━━━ Exercise input ━━━

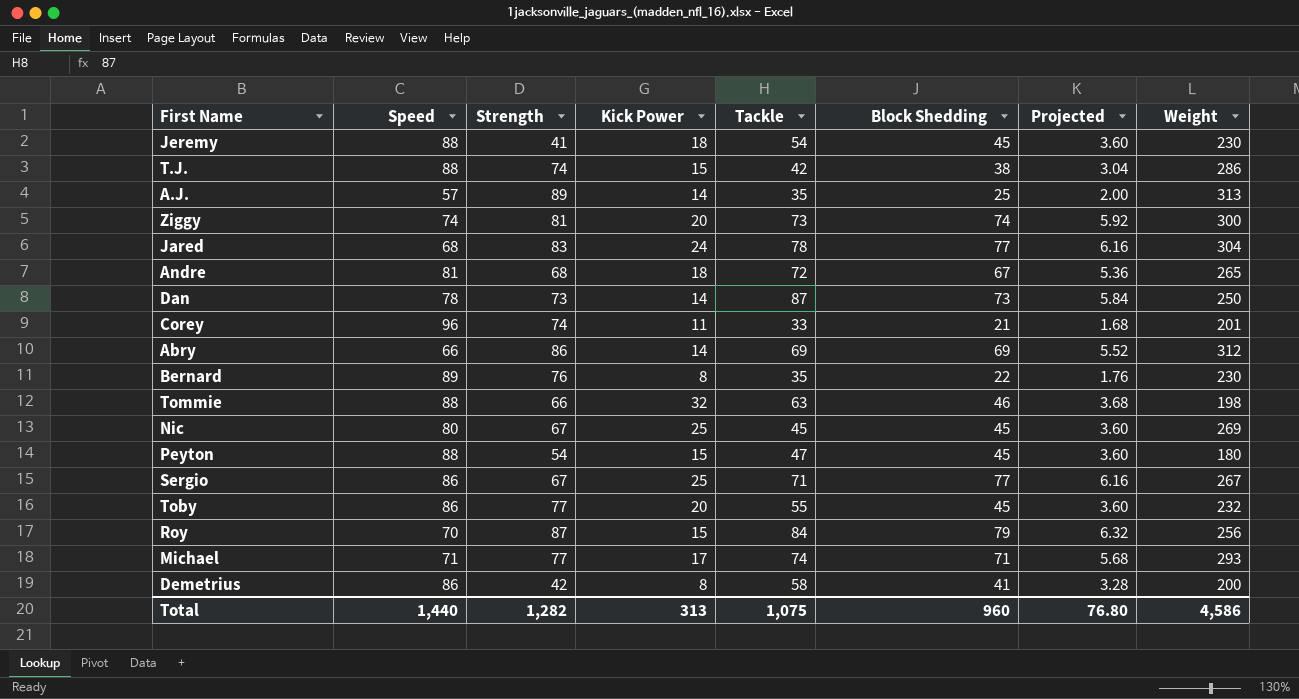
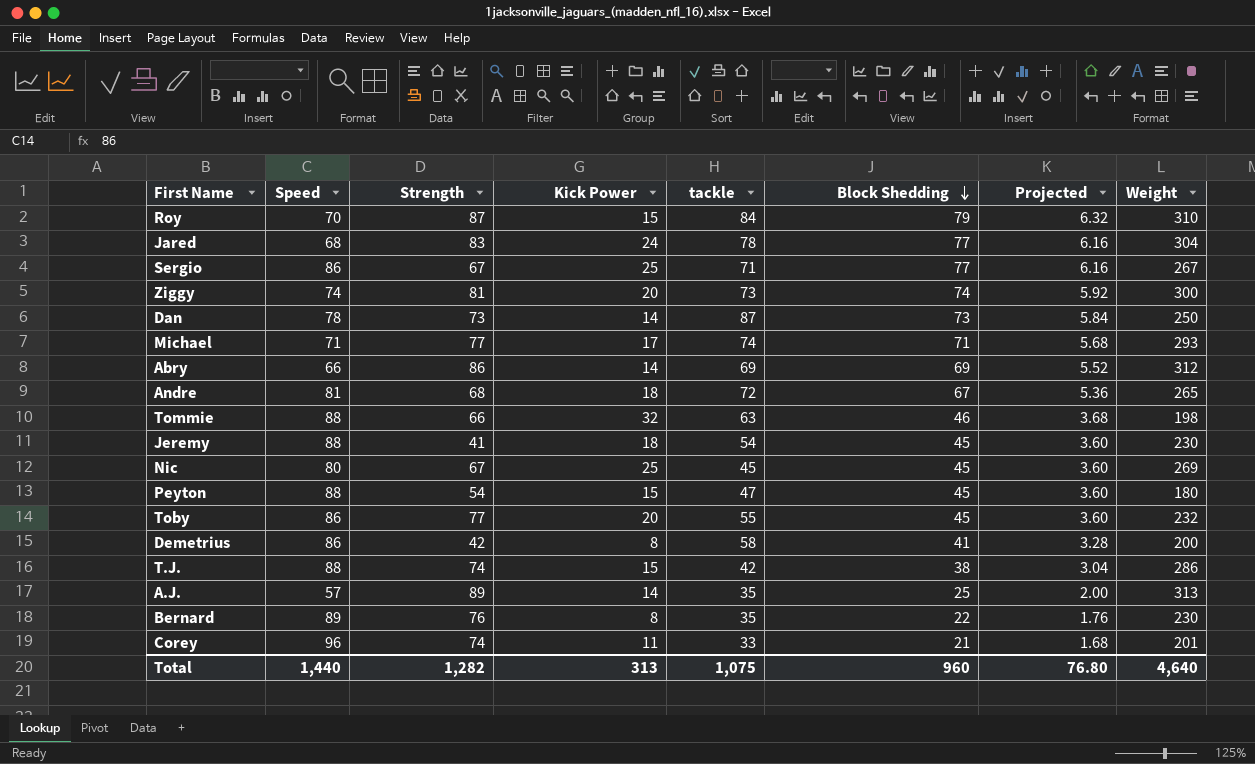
row order: none -> Block Shedding descending
column name: Tackle -> tackle
Roy | Weight: 256 -> 310
Total | Weight: 4,586 -> 4,640

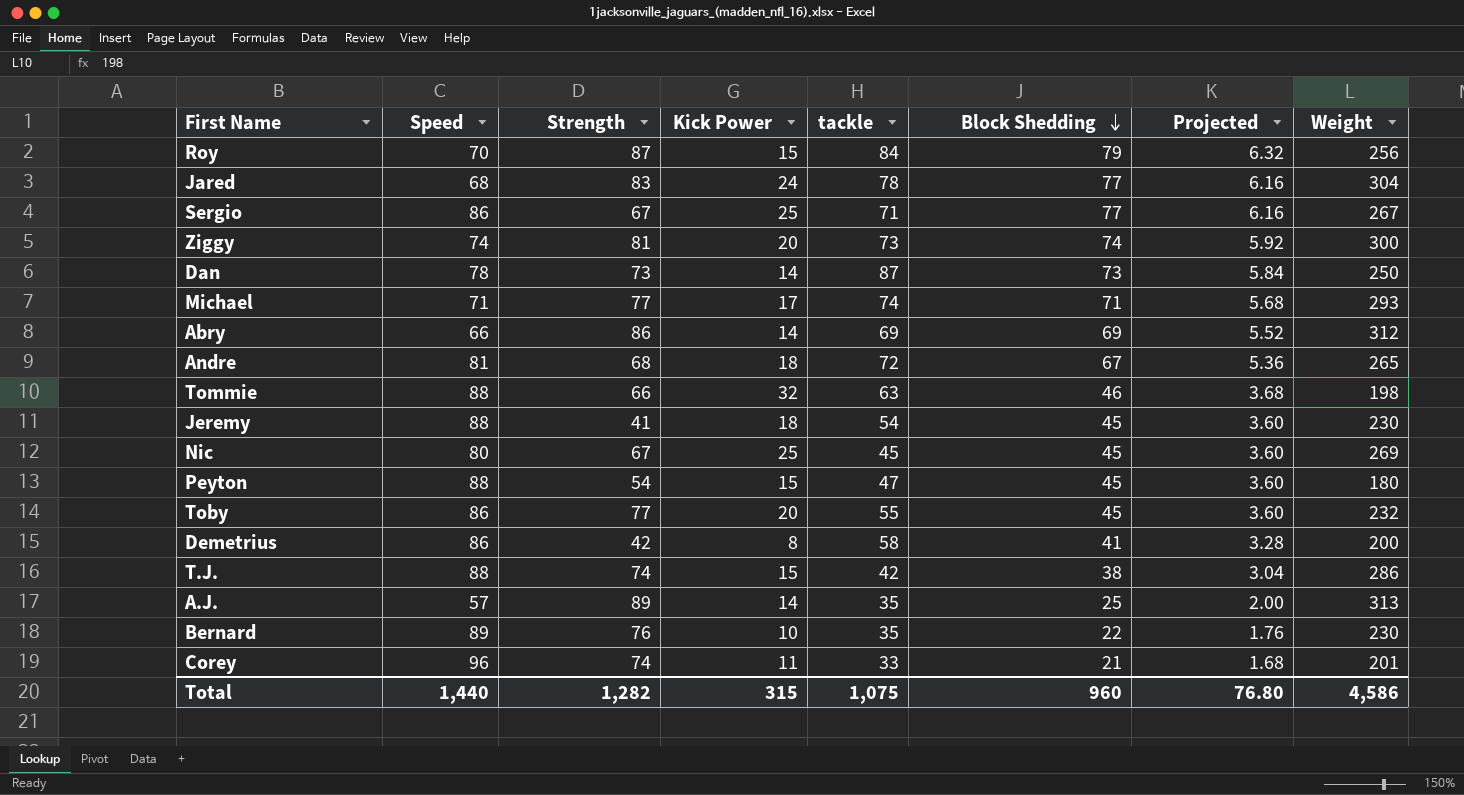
Roy | Weight: 310 -> 256
Bernard | Kick Power: 8 -> 10
Total | Kick Power: 313 -> 315
Total | Weight: 4,640 -> 4,586

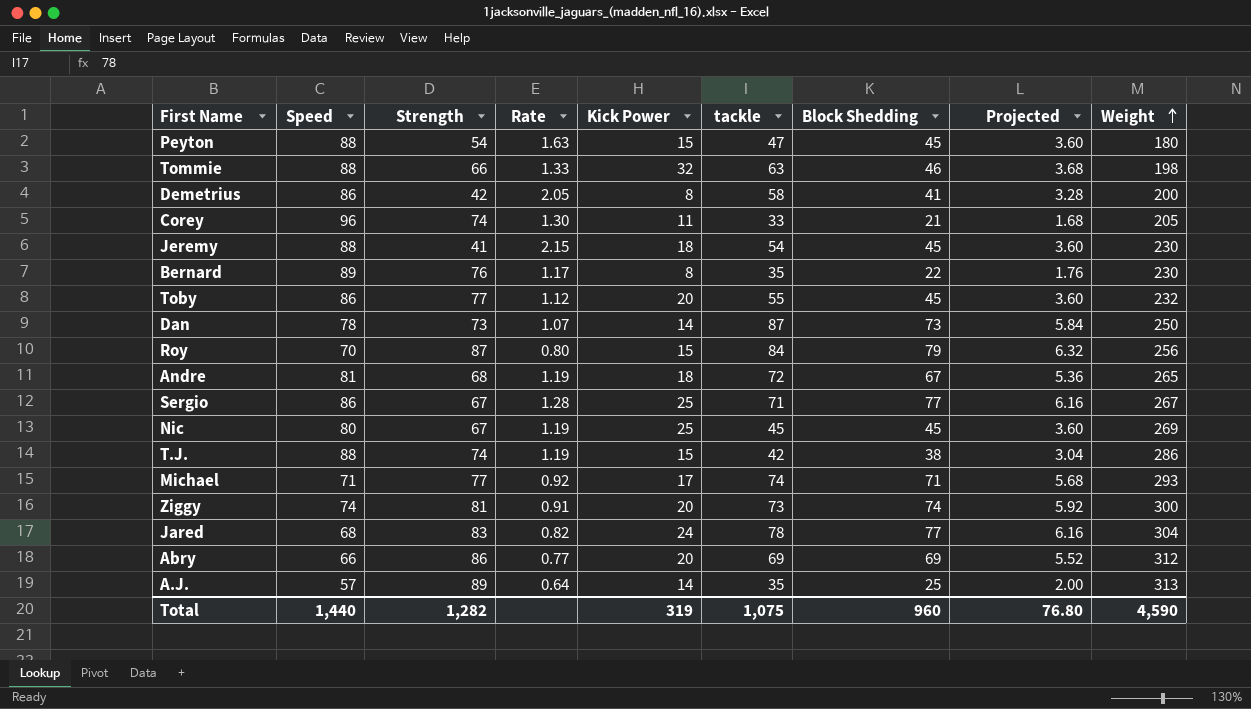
row order: Block Shedding descending -> Weight ascending
column Rate | formula: none -> [Speed] / [Strength]
Corey | Weight: 201 -> 205
Bernard | Kick Power: 10 -> 8
Abry | Kick Power: 14 -> 20
Total | Kick Power: 315 -> 319
Total | Weight: 4,586 -> 4,590

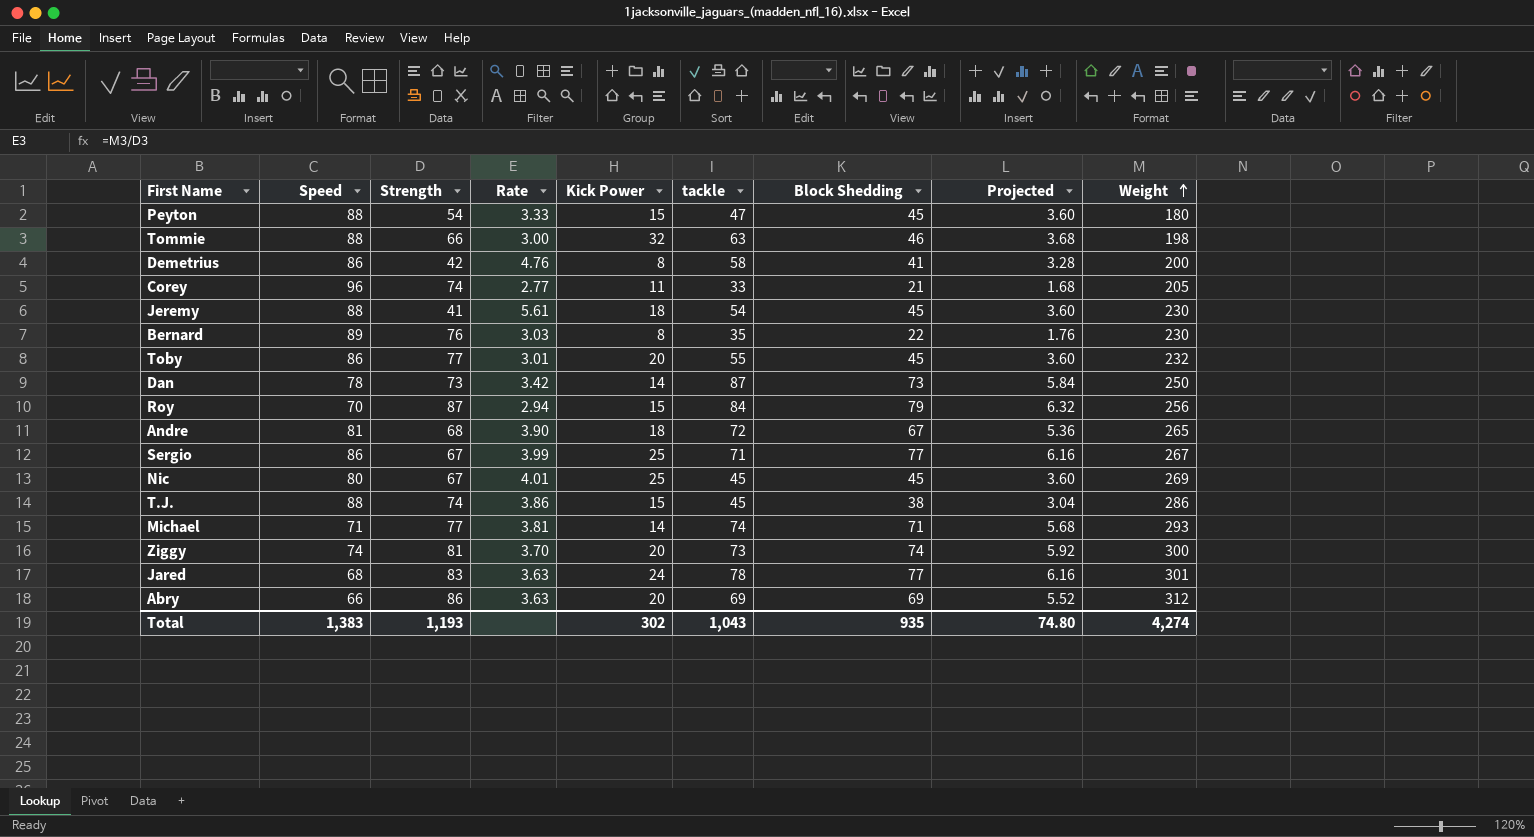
column Rate | formula: [Speed] / [Strength] -> [Weight] / [Strength]
row A.J.: 57 | 89 | 0.64 | 14 | 35 | 25 | 2.00 | 313 -> none
T.J. | tackle: 42 -> 45
Michael | Kick Power: 17 -> 14
Jared | Weight: 304 -> 301
Total | Speed: 1,440 -> 1,383
Total | Strength: 1,282 -> 1,193
Total | Kick Power: 319 -> 302
Total | tackle: 1,075 -> 1,043
Total | Block Shedding: 960 -> 935
Total | Projected: 76.80 -> 74.80
Total | Weight: 4,590 -> 4,274

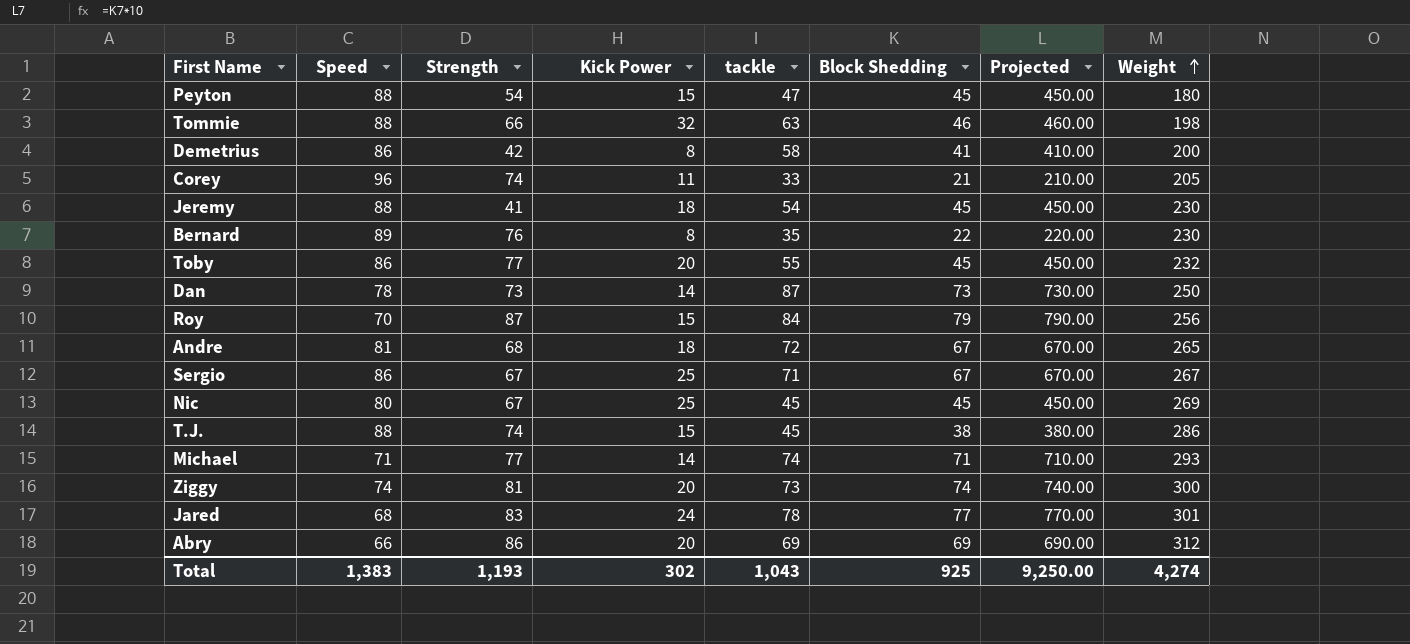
column Rate | formula: [Weight] / [Strength] -> none
column Projected | formula: [Block Shedding] * 0.08 -> [Block Shedding] * 10
Sergio | Block Shedding: 77 -> 67
Total | Block Shedding: 935 -> 925
Total | Projected: 74.80 -> 9,250.00

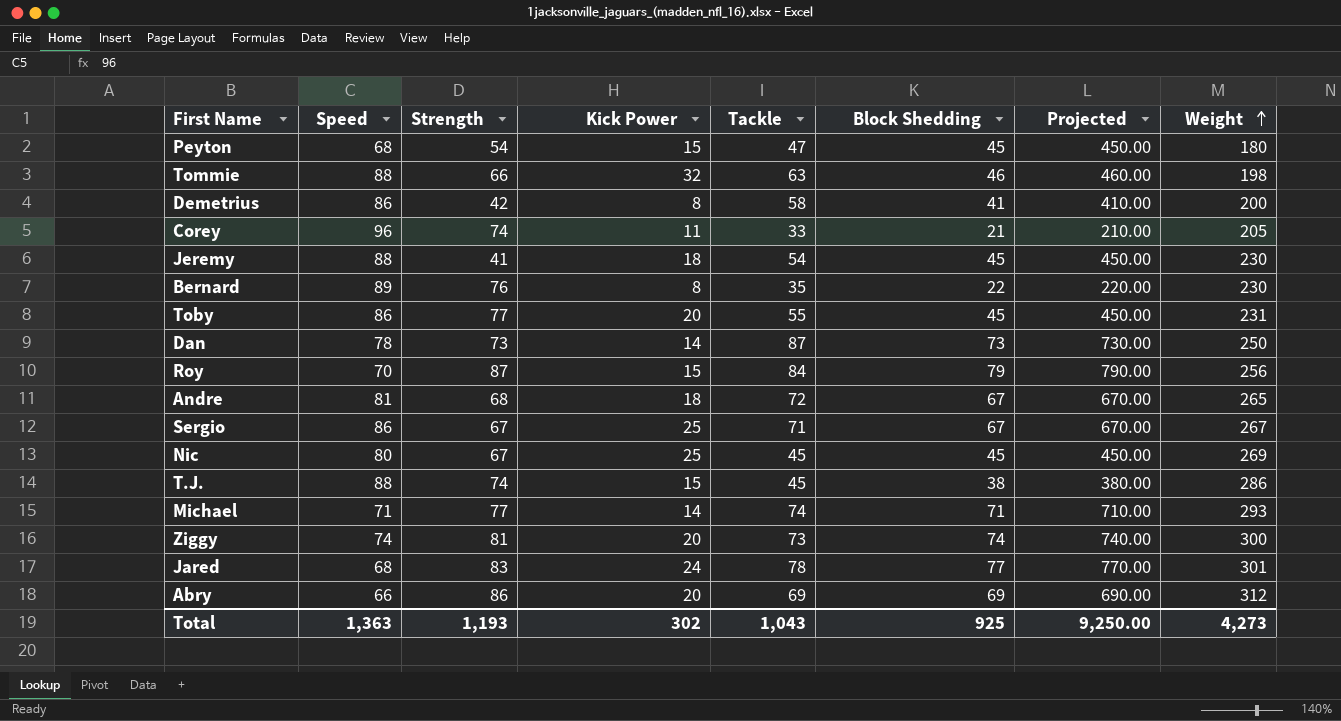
column name: tackle -> Tackle
Peyton | Speed: 88 -> 68
Toby | Weight: 232 -> 231
Total | Speed: 1,383 -> 1,363
Total | Weight: 4,274 -> 4,273

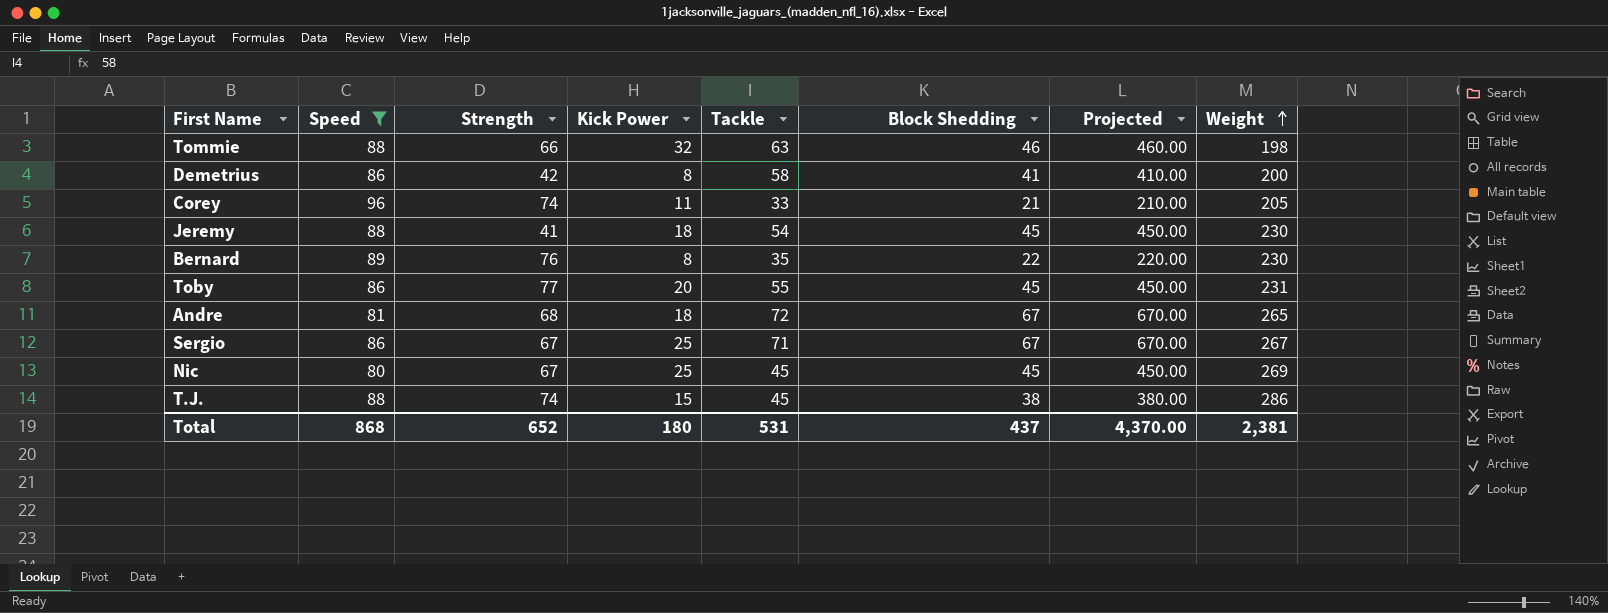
filter: none -> Speed >= 80
Total | Speed: 1,363 -> 868
Total | Strength: 1,193 -> 652
Total | Kick Power: 302 -> 180
Total | Tackle: 1,043 -> 531
Total | Block Shedding: 925 -> 437
Total | Projected: 9,250.00 -> 4,370.00
Total | Weight: 4,273 -> 2,381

━━━

* Brief: Every line that holds the string "Power" must be copied from the records above.

* Reply:
Bernard | Kick Power: 8 -> 10
Total | Kick Power: 313 -> 315
Bernard | Kick Power: 10 -> 8
Abry | Kick Power: 14 -> 20
Total | Kick Power: 315 -> 319
Michael | Kick Power: 17 -> 14
Total | Kick Power: 319 -> 302
Total | Kick Power: 302 -> 180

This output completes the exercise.